**EXERCISE BRIEF:** Reply only with how many lines in these entries hold the string "Standard".

**GIVEN DATA:**
===============
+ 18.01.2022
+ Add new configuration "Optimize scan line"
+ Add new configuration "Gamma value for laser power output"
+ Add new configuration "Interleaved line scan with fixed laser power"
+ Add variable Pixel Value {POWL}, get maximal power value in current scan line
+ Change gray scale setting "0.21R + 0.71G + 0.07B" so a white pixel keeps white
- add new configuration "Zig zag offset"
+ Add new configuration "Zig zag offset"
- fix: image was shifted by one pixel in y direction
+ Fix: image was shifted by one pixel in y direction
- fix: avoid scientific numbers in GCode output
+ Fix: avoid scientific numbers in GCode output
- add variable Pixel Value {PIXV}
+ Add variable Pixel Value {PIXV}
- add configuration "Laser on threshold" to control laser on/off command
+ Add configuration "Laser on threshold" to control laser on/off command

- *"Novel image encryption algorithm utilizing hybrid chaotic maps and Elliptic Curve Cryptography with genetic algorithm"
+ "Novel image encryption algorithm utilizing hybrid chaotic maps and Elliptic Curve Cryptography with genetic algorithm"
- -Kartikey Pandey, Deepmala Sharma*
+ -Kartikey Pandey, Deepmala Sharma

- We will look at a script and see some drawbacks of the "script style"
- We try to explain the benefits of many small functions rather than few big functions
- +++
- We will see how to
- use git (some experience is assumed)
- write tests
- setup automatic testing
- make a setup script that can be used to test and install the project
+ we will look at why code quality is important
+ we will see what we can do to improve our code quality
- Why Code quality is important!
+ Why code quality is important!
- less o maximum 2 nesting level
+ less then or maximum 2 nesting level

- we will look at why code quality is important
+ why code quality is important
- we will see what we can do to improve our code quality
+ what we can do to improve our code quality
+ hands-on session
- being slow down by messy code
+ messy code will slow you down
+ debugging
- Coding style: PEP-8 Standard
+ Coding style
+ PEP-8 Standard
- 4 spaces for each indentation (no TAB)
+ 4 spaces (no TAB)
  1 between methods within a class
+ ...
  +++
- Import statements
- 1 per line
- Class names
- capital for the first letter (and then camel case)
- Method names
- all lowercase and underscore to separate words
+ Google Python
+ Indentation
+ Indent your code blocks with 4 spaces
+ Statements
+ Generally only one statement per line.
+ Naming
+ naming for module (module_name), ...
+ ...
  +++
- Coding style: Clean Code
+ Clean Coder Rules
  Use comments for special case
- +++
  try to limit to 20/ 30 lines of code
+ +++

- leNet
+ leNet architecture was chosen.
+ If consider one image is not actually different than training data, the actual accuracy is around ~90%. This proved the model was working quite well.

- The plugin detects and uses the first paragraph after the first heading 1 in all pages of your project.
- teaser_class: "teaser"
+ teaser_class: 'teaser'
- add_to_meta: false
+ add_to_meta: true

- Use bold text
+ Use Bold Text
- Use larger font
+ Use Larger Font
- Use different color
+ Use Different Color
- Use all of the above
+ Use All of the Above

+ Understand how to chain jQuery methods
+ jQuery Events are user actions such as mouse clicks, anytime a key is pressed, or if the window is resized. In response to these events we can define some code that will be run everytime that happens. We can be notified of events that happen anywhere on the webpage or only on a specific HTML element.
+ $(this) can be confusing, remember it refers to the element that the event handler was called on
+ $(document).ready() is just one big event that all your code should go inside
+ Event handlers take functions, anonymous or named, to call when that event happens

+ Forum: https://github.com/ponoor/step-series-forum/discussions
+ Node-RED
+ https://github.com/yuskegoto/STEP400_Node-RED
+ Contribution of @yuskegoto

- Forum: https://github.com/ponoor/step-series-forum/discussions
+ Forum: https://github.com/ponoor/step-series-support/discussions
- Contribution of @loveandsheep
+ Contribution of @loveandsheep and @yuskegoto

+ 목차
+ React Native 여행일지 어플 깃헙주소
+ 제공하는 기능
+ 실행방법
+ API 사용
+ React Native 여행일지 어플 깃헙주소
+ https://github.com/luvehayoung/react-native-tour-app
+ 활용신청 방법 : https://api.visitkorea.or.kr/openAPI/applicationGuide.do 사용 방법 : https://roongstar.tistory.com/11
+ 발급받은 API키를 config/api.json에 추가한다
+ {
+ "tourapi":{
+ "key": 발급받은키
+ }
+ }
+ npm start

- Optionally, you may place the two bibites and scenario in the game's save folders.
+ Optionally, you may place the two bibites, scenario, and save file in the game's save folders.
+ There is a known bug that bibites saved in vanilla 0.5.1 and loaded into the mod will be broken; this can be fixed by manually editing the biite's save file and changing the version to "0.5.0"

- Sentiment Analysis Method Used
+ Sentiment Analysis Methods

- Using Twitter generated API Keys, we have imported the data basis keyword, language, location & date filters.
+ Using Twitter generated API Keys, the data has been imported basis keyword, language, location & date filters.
===============
**ANSWER TO THE PROBLEM:** 2